Calling it a “scare” became a way to dismiss the message without ever confronting the contamination. Because if this was a scare, the problem wasn’t the poison — it was the reaction.
This framing had consequences.
Critical health advisories were withheld from the public because officials did not want to cause a “scare.”
We are talking about guidance that involved the most vulnerable — infants, pregnant women, the elderly, and people with compromised immune systems — all advised by a federal agency not to drink the water. The directives were never provided to those it was intended to protect.
And, they were never revoked.
What is actually more frightening? The poison or the way it was covered up?
Calling the crisis a “scare” undermined its significance. Attempts to define the crisis were limited to words that were safe and palatable, diluting the truth.
The message was watered down — which only served to prolong the deception.
We are, after all, talking about a silent killer, an invisible crime scene, the mass poisoning of millions, and generations of victims with no end in sight. How can such an enormous, ongoing problem be communicated effectively? For me, the answer was a new approach. So, recently I launched a true crime science podcast “Killer Chemistry” to tell the story in a different way to new audiences.
Presenting this vast environmental crisis in this way does nothing to diminish the science.
Instead, it is absorbed incidentally.
And that matters.
Because the people living with the consequences of this crisis who were incidentally exposed should not have to navigate technical language to understand what happened to them.
By using the language and mechanism of a true crime podcast, I am turning to a genre I have come to understand and respect as a journalist — a genre that most effectively communicates the kinds of truths people would rather not face.

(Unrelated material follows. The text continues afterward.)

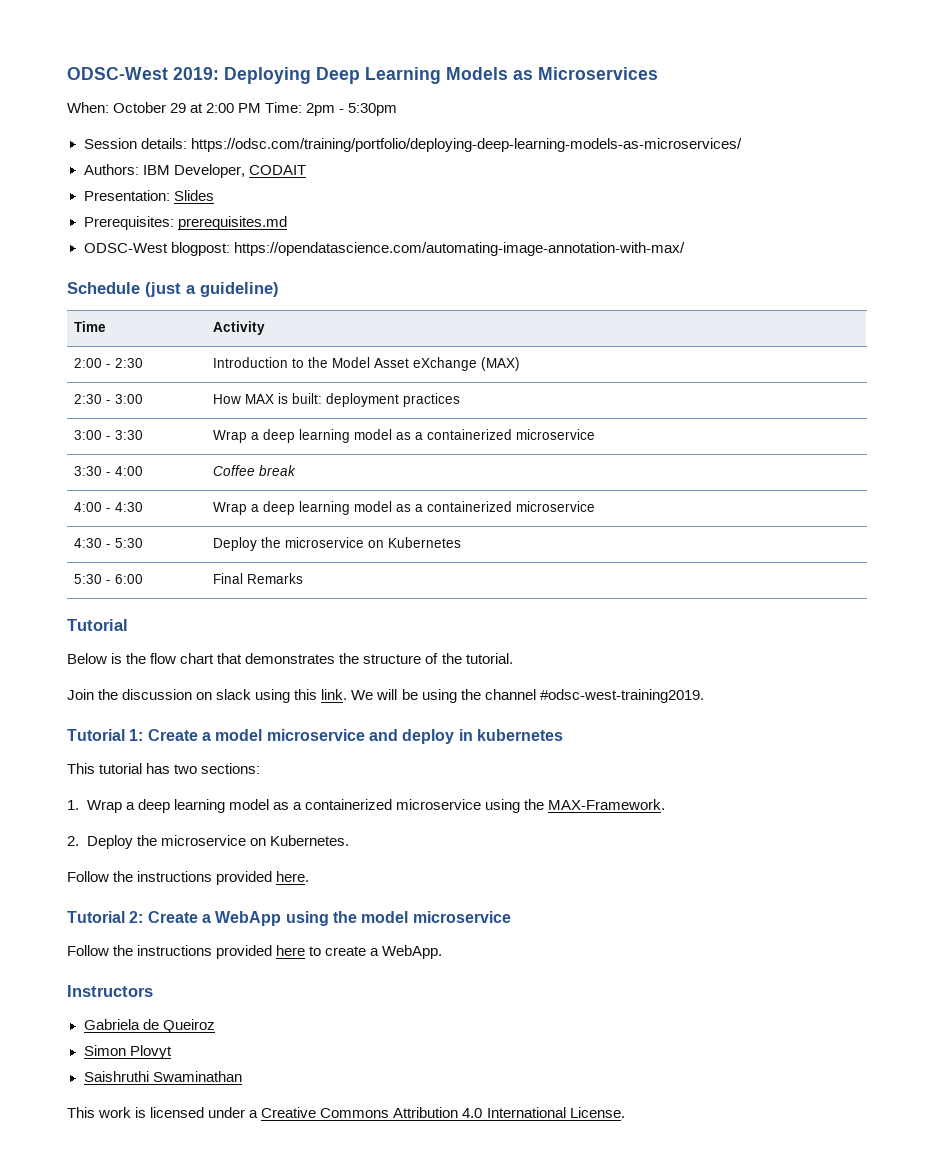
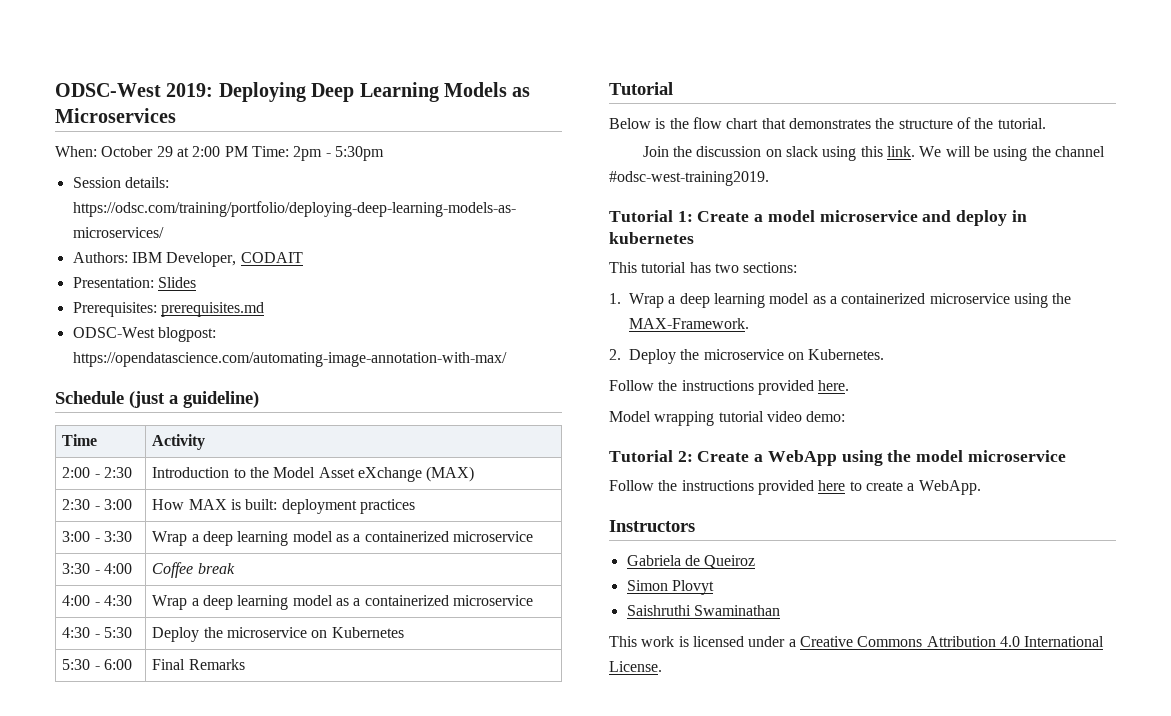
+ Model wrapping tutorial video demo:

The poison was the problem, but instead of addressing it, the response was to filter the information, diluting the truth in the process.

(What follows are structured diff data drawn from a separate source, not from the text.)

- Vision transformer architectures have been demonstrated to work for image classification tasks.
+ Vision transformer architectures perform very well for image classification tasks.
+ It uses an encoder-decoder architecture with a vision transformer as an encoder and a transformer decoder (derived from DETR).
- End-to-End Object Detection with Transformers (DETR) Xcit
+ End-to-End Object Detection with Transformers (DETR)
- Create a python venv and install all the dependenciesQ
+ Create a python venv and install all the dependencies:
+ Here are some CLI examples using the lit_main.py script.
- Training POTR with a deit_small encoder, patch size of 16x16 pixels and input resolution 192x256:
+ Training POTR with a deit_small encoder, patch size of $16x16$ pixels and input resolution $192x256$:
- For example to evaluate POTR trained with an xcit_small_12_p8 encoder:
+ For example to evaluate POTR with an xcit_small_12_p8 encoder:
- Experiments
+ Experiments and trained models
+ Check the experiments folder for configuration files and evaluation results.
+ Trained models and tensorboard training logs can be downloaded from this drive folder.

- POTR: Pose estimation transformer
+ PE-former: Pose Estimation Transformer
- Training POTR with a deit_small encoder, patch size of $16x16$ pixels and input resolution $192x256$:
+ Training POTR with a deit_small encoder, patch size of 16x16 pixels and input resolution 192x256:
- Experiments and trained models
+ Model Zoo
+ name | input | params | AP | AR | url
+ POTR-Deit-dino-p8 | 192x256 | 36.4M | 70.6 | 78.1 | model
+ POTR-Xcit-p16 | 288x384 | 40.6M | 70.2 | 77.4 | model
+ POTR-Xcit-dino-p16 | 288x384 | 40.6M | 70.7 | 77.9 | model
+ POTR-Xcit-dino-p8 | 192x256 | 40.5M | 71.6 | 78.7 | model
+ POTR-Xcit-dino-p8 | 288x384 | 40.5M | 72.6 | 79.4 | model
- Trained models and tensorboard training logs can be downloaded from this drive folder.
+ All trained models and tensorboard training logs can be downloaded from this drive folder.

The reality is — this story is offensive. Not because of how it’s told but because of what actually happened.
More than 20 years into this public crisis and more than 40 years after industry and regulatory authorities became aware of the poison in the water, it occurs to me that the diluted versions of this story were not scary enough — because the threat continues. It hasn’t been handled or remediated. Industry is allowed to continue to discharge the poison into the river by virtue of their permits. Water systems that were not included in the 2002 class action lawsuit — communities like Parkersburg — are still without filtration. The poison is still being consumed.
Here’s what you need to know:
If you live in the Mid-Ohio Valley, you are being exposed through multiple pathways — and drinking water is a major concern.

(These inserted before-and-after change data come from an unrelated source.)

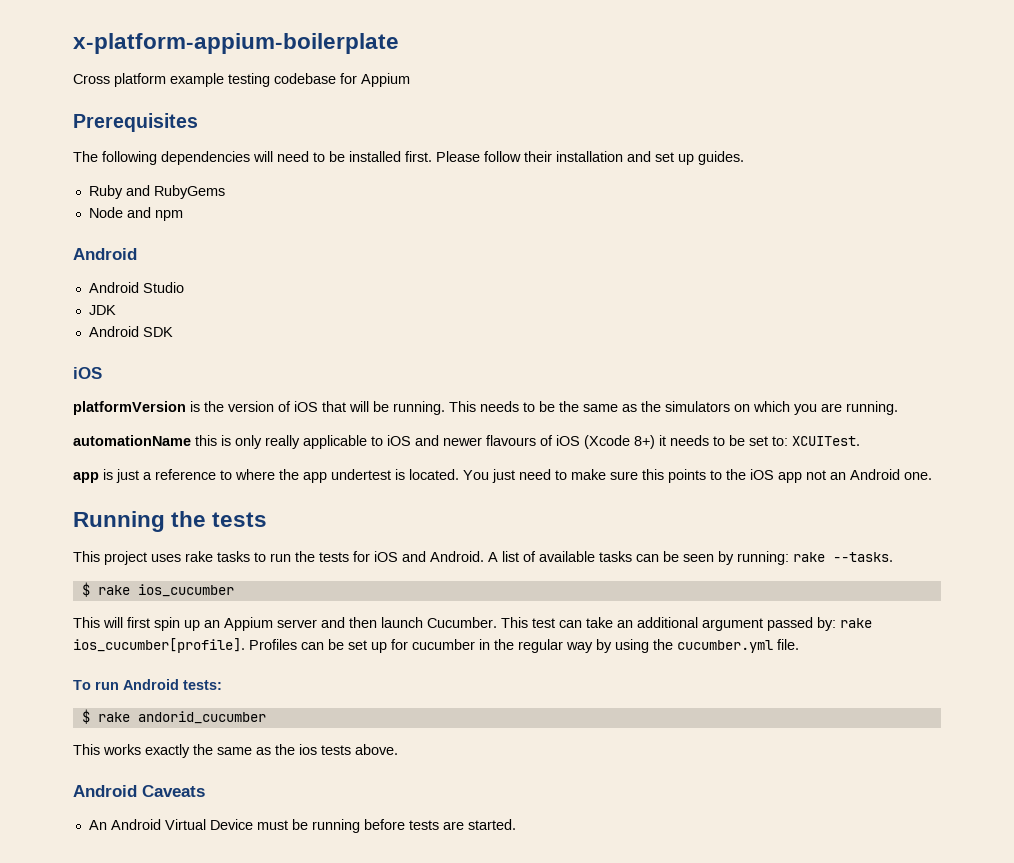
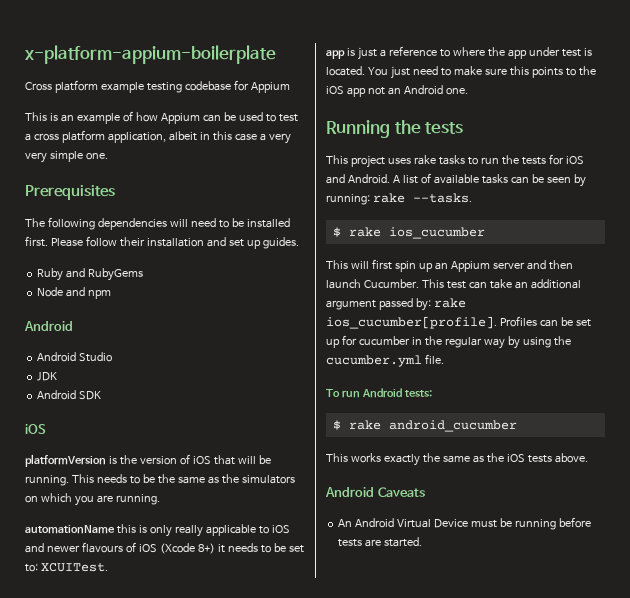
+ This is an example of how Appium can be used to test a cross platform application, albeit in this case a very very simple one.
- app is just a reference to where the app undertest is located.
+ app is just a reference to where the app under test is located.
- $ rake andorid_cucumber
+ $ rake android_cucumber
- This works exactly the same as the ios tests above.
+ This works exactly the same as the iOS tests above.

As a result of the class action lawsuit filed in Wood County over contaminated water, treatment facilities were built to filter the water for Belpre, Little Hocking, Tuppers Plains, Pomeroy, Lubeck, and Mason County, W.Va. Vienna later added a filtration system in accordance with federal health advisories.
People who do not live in areas with filtered tap water can use carbon filtration systems to reduce exposure.
If you have any questions about water quality, look up your utility on the Environmental Working Group’s tap water database — which provides information about contaminants and filtration. You can find the database at ewg.org.
Has the pervasive presence of this danger made us too comfortable to notice the threat?
It’s time to stop worrying about causing a scare and start telling the truth with the clarity people need to understand what’s at stake.
Callie Lyons is an author and investigative journalist who began covering the story of PFAS or forever chemicals more than 20 years ago. She launched the Killer Chemistry podcast this year — a true crime science podcast exploring the legacy of forever chemicals developed for the Manhattan project, which subsequently made their way into the biology of nearly every living thing on Earth.